Cannes Film Fest 1959: Marcel Camus’ ‘Black Orpheus’ Over François Truffaut’s ‘The 400 Blows’

At the 1959 Cannes Film Fest, Black Orpheus, Marcel Camus’ retelling of the classic tragedy of Orpheus and Eurydice felt innovative.
Camus staged the tale as a musical during Carnaval in 1950s Rio de Janeiro, featuring an all-Afro-Brazilian cast, and benefiting from a lush color cinematography.
How else to explain why this film snatched the Palme d’Or away from such iconic French classics as Francois Truffaut’s but, The 400 Blows and Alain Resnais’ Hiroshima Mon Amour?

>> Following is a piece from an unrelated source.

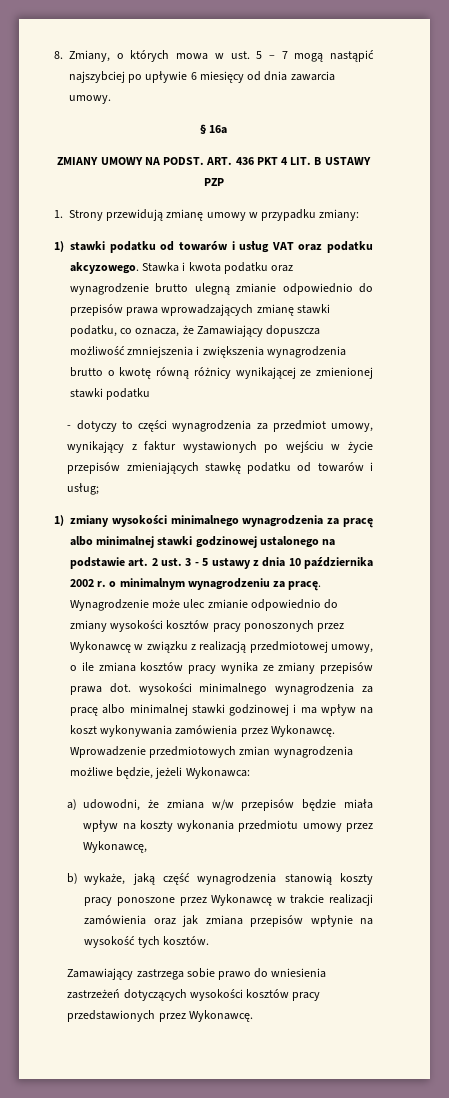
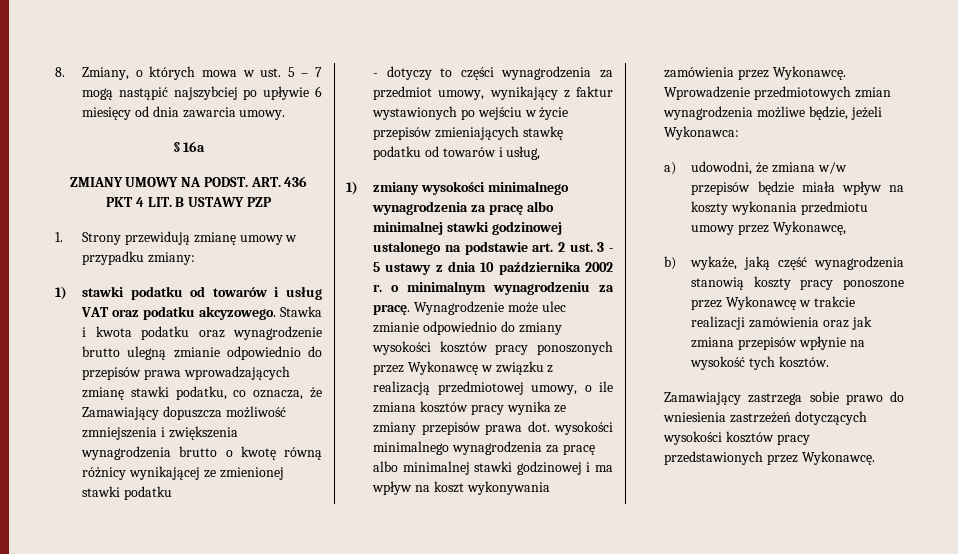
- - dotyczy to części wynagrodzenia za przedmiot umowy, wynikający z faktur wystawionych po wejściu w życie przepisów zmieniających stawkę podatku od towarów i usług;
+ - dotyczy to części wynagrodzenia za przedmiot umowy, wynikający z faktur wystawionych po wejściu w życie przepisów zmieniających stawkę podatku od towarów i usług,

The Cannes Fest jury wasn’t the only one group swept up by the picture.
Black Orpheus went on to win the best Foreign Language Film Oscar
Critic Jean-Luc Godard, who would make his splashy debut the following year with Breathless, noted in his Cannes review. “What offends me about this adventurer’s film is that it contains no adventure, or this poet’s film, that it contains no poetry.”
For the film’s other detractors, Camus’ depiction of Rio’s lush beaches and sensual, colorful favelas felt like exotic Euro-tourism and postcard romance.